WHAT THE TASK ASKS: Write the entries below out again exactly; any picture in them stays out.

[User interface change data]
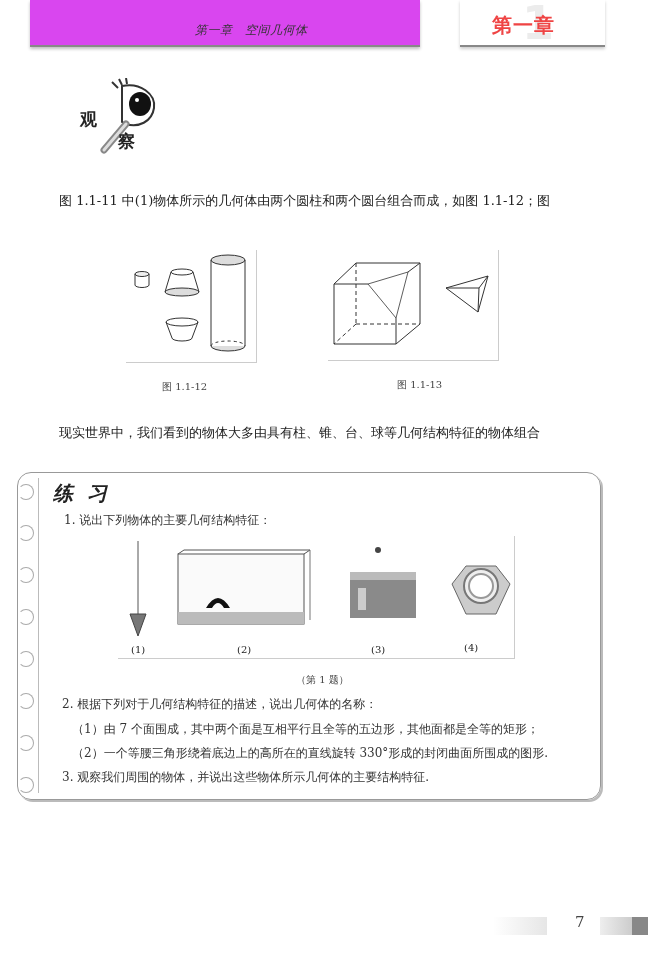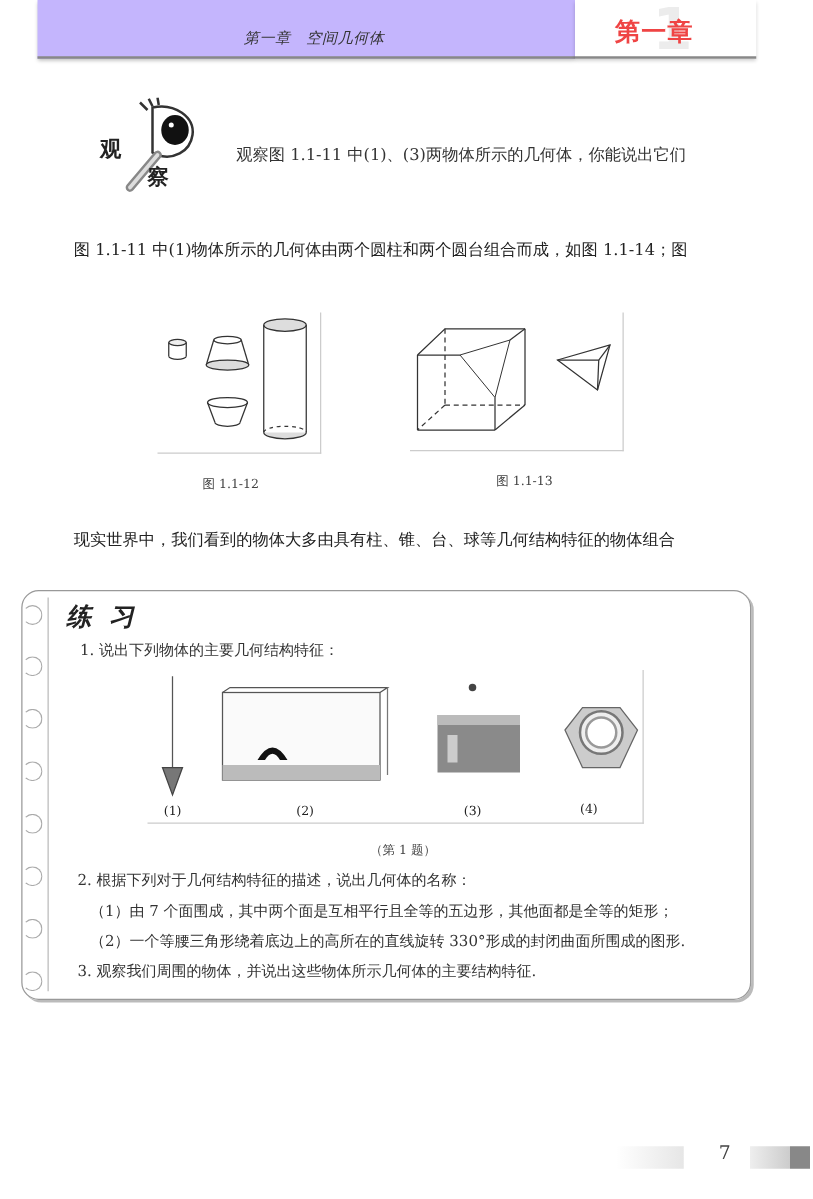--- a/index.html
+++ b/index.html
@@ -4,7 +4,7 @@
 <style>
   html,body{margin:0;padding:0;}
   body{width:650px;height:959px;background:#fff;position:relative;overflow:hidden;font-family:"DejaVu Serif",serif;color:#222;}
-  .hdr{position:absolute;left:30px;top:0;width:430px;height:45px;background:#c4b5fd;border-bottom:2px solid #888;box-shadow:0 2px 3px rgba(0,0,0,.25);text-decoration:underline;}
+  .hdr{position:absolute;left:30px;top:0;width:390px;height:45px;background:#d946ef;border-bottom:2px solid #888;box-shadow:0 2px 3px rgba(0,0,0,.25);text-decoration:underline;}
   .hdr-title{position:absolute;left:165px;top:22px;font-family:"DejaVu Sans",sans-serif;font-size:12px;font-style:italic;color:#333;letter-spacing:0.5px;}
   .hdr-right{position:absolute;left:460px;top:0;width:145px;height:45px;background:#fff;border-bottom:2px solid #888;box-shadow:0 2px 3px rgba(0,0,0,.2);}
   .hdr-num{position:absolute;left:62px;top:-4px;font-family:"DejaVu Sans",sans-serif;font-size:46px;font-weight:bold;color:#ececec;}

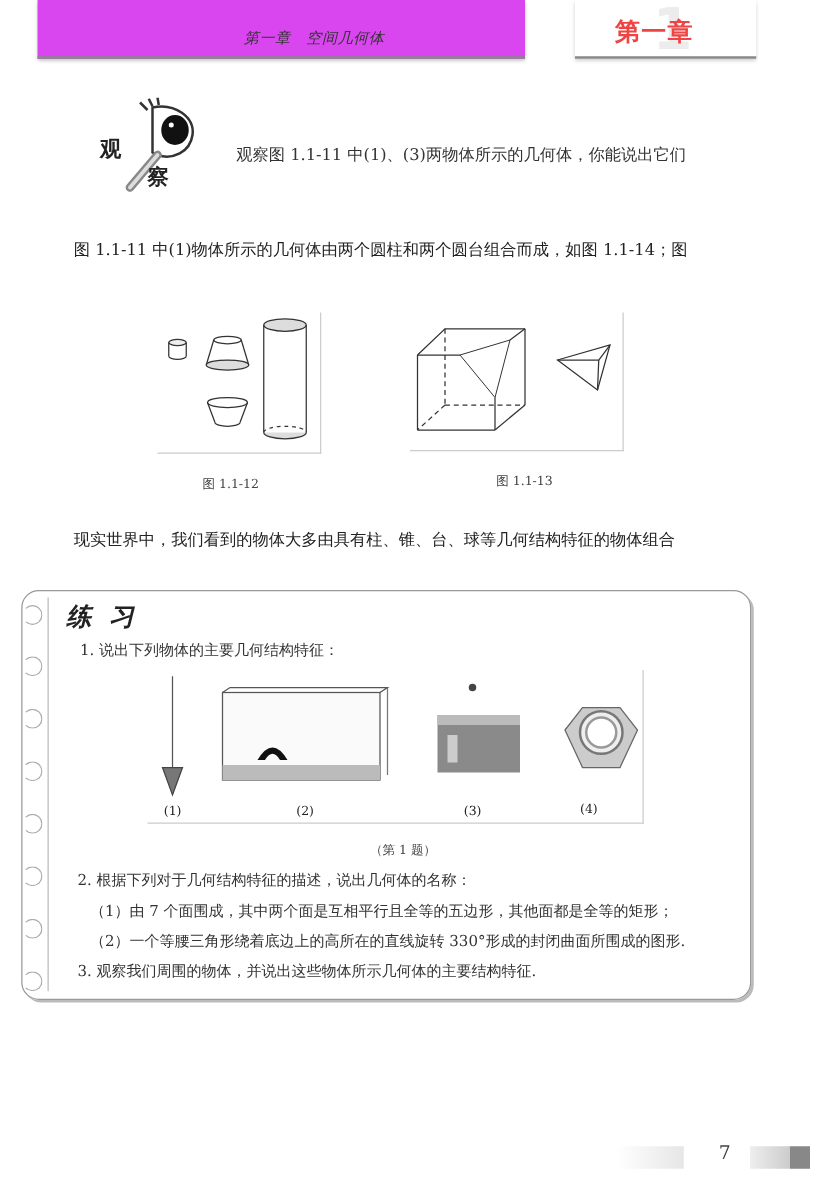--- a/index.html
+++ b/index.html
@@ -50,7 +50,6 @@
   <span style="position:absolute;left:36px;top:52px;font-family:'DejaVu Sans',sans-serif;font-weight:bold;font-size:17px;">察</span>
 </div>
 <div class="obs-text">
-  <p style="text-indent:2em;">观察图 1.1-11 中(1)、(3)两物体所示的几何体，你能说出它们</p>
 </div>
 
 <div class="para" style="top:188px;">

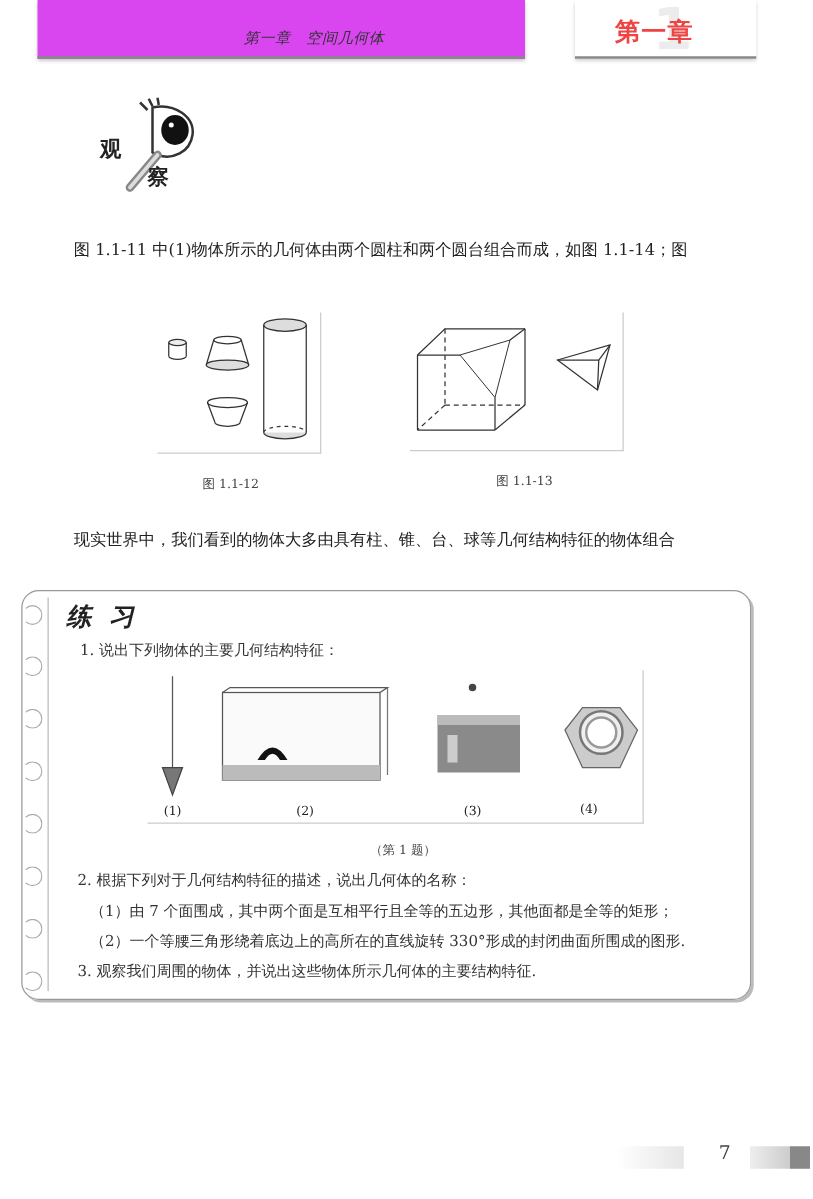--- a/index.html
+++ b/index.html
@@ -53,7 +53,7 @@
 </div>
 
 <div class="para" style="top:188px;">
-  <p>图 1.1-11 中(1)物体所示的几何体由两个圆柱和两个圆台组合而成，如图 1.1-14；图</p>
+  <p>图 1.1-11 中(1)物体所示的几何体由两个圆柱和两个圆台组合而成，如图 1.1-12；图</p>
 </div>
 
 <div class="fig" style="left:126px;top:250px;width:130px;height:112px;">

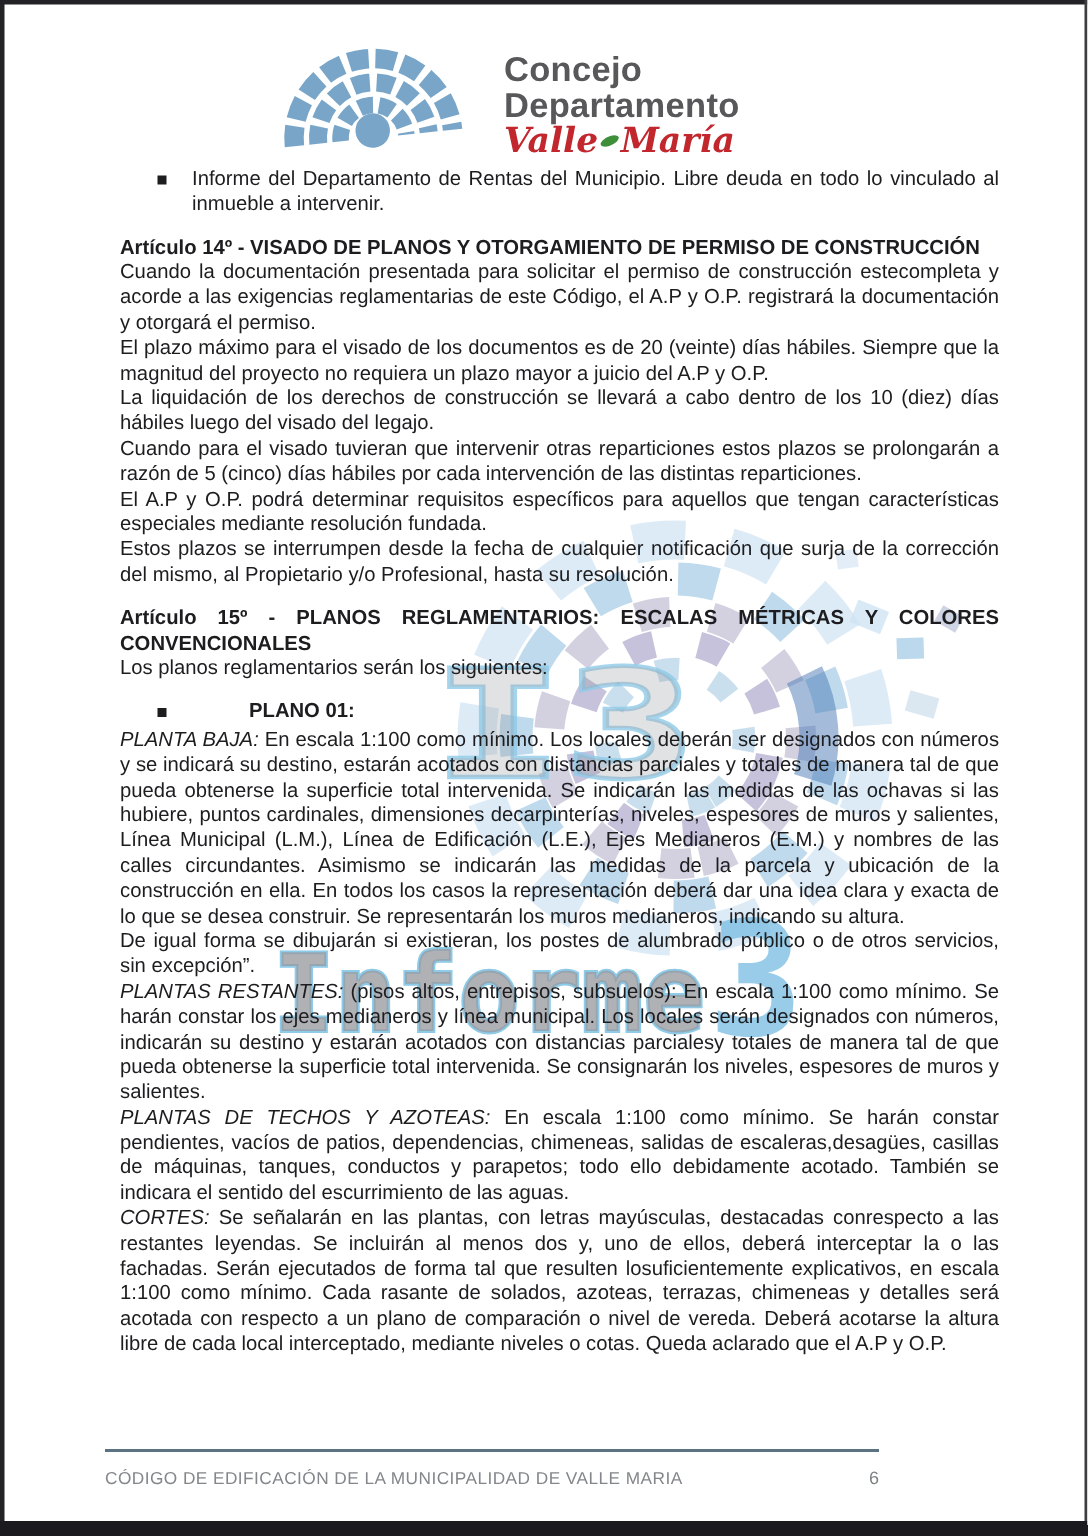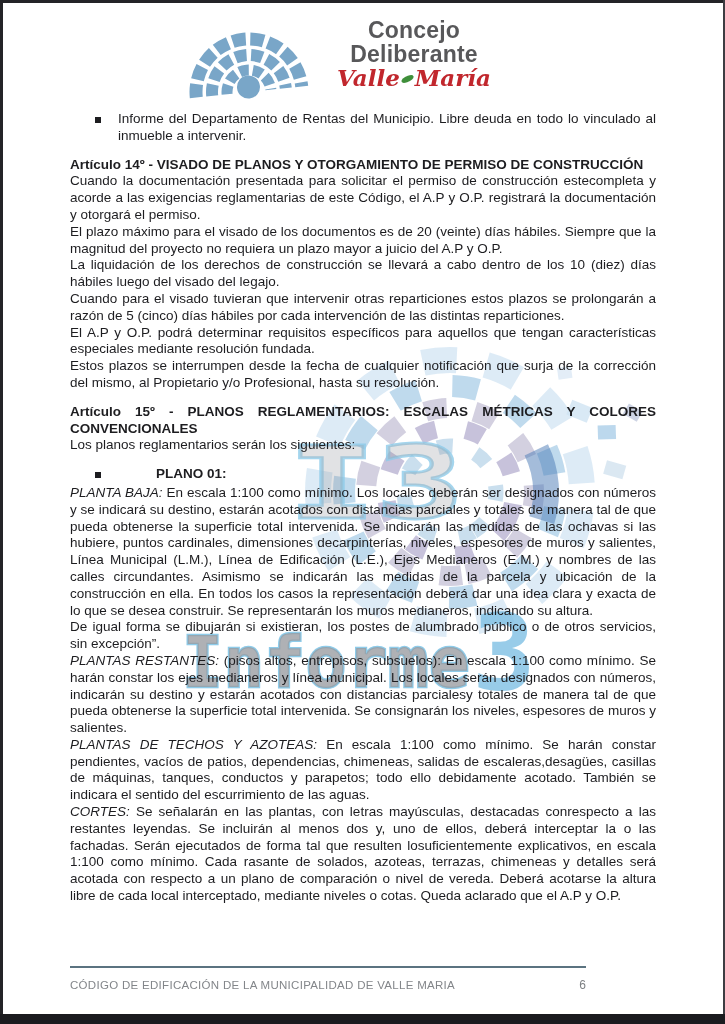--- a/index.html
+++ b/index.html
@@ -16,7 +16,7 @@
   
   .header{position:absolute;top:18px;left:170px;display:flex;align-items:flex-start;z-index:3;}
   .logo-graphic{display:block;}
-  .logo-textblock{margin-left:8px;margin-top:0;text-align:center;width:156px;}
+  .logo-textblock{margin-left:8px;margin-top:16px;text-align:left;width:156px;}
   .logo-line{font-weight:bold;color:#58585a;font-size:23px;line-height:24px;letter-spacing:0.2px;}
   .logo-sub{font-family:"DejaVu Serif",serif;font-style:italic;font-weight:bold;
     color:#c1272d;font-size:23px;line-height:22px;position:relative;margin-top:1px;}

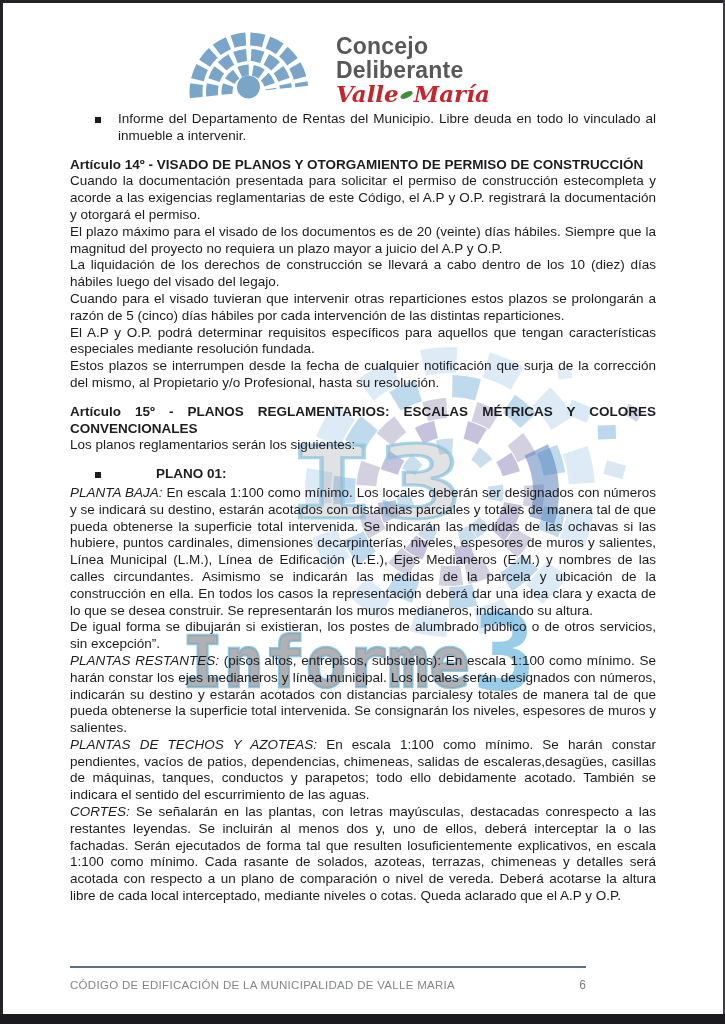--- a/index.html
+++ b/index.html
@@ -87,7 +87,7 @@
     </svg>
     <div class="logo-textblock">
       <div class="logo-line">Concejo</div>
-      <div class="logo-line">Deliberante</div>
+      <div class="logo-line">Departamento</div>
       <div class="logo-sub"><span>Valle</span><span class="leaf"></span><span>María</span></div>
     </div>
   </div>

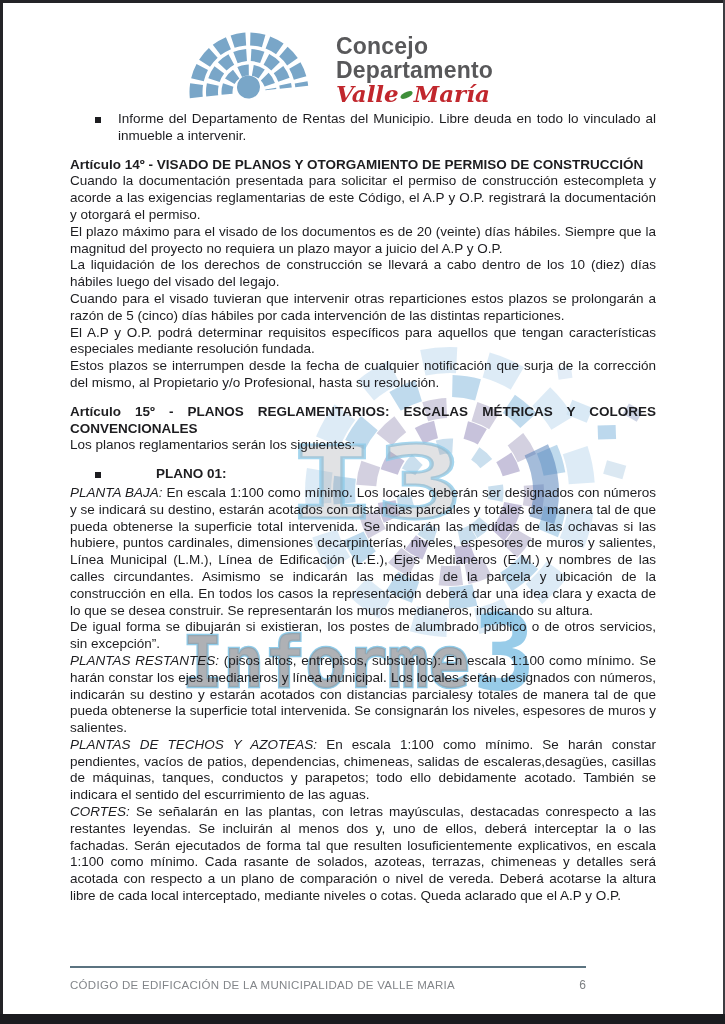--- a/index.html
+++ b/index.html
@@ -28,7 +28,7 @@
 
   
   .content{
-    position:absolute;left:70px;top:111px;width:586px;z-index:2;
+    position:absolute;left:80px;top:111px;width:586px;z-index:2;
     font-size:13.5px;line-height:16.8px;color:#1d1d20;text-align:justify;
   }
   .bullet-row{display:flex;padding-left:25px;margin:0 0 12px 0;}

SOLUTION:
--- a/index.html
+++ b/index.html
@@ -4,7 +4,7 @@
 <style>
   html,body{margin:0;padding:0;}
   body{width:650px;height:959px;background:#fff;position:relative;overflow:hidden;font-family:"DejaVu Serif",serif;color:#222;}
-  .hdr{position:absolute;left:30px;top:0;width:430px;height:45px;background:#c4b5fd;border-bottom:2px solid #888;box-shadow:0 2px 3px rgba(0,0,0,.25);text-decoration:underline;}
+  .hdr{position:absolute;left:30px;top:0;width:390px;height:45px;background:#d946ef;border-bottom:2px solid #888;box-shadow:0 2px 3px rgba(0,0,0,.25);text-decoration:underline;}
   .hdr-title{position:absolute;left:165px;top:22px;font-family:"DejaVu Sans",sans-serif;font-size:12px;font-style:italic;color:#333;letter-spacing:0.5px;}
   .hdr-right{position:absolute;left:460px;top:0;width:145px;height:45px;background:#fff;border-bottom:2px solid #888;box-shadow:0 2px 3px rgba(0,0,0,.2);}
   .hdr-num{position:absolute;left:62px;top:-4px;font-family:"DejaVu Sans",sans-serif;font-size:46px;font-weight:bold;color:#ececec;}

--- a/index.html
+++ b/index.html
@@ -50,7 +50,6 @@
   <span style="position:absolute;left:36px;top:52px;font-family:'DejaVu Sans',sans-serif;font-weight:bold;font-size:17px;">察</span>
 </div>
 <div class="obs-text">
-  <p style="text-indent:2em;">观察图 1.1-11 中(1)、(3)两物体所示的几何体，你能说出它们</p>
 </div>
 
 <div class="para" style="top:188px;">

--- a/index.html
+++ b/index.html
@@ -53,7 +53,7 @@
 </div>
 
 <div class="para" style="top:188px;">
-  <p>图 1.1-11 中(1)物体所示的几何体由两个圆柱和两个圆台组合而成，如图 1.1-14；图</p>
+  <p>图 1.1-11 中(1)物体所示的几何体由两个圆柱和两个圆台组合而成，如图 1.1-12；图</p>
 </div>
 
 <div class="fig" style="left:126px;top:250px;width:130px;height:112px;">

--- a/index.html
+++ b/index.html
@@ -16,7 +16,7 @@
   
   .header{position:absolute;top:18px;left:170px;display:flex;align-items:flex-start;z-index:3;}
   .logo-graphic{display:block;}
-  .logo-textblock{margin-left:8px;margin-top:0;text-align:center;width:156px;}
+  .logo-textblock{margin-left:8px;margin-top:16px;text-align:left;width:156px;}
   .logo-line{font-weight:bold;color:#58585a;font-size:23px;line-height:24px;letter-spacing:0.2px;}
   .logo-sub{font-family:"DejaVu Serif",serif;font-style:italic;font-weight:bold;
     color:#c1272d;font-size:23px;line-height:22px;position:relative;margin-top:1px;}

--- a/index.html
+++ b/index.html
@@ -87,7 +87,7 @@
     </svg>
     <div class="logo-textblock">
       <div class="logo-line">Concejo</div>
-      <div class="logo-line">Deliberante</div>
+      <div class="logo-line">Departamento</div>
       <div class="logo-sub"><span>Valle</span><span class="leaf"></span><span>María</span></div>
     </div>
   </div>

--- a/index.html
+++ b/index.html
@@ -28,7 +28,7 @@
 
   
   .content{
-    position:absolute;left:70px;top:111px;width:586px;z-index:2;
+    position:absolute;left:80px;top:111px;width:586px;z-index:2;
     font-size:13.5px;line-height:16.8px;color:#1d1d20;text-align:justify;
   }
   .bullet-row{display:flex;padding-left:25px;margin:0 0 12px 0;}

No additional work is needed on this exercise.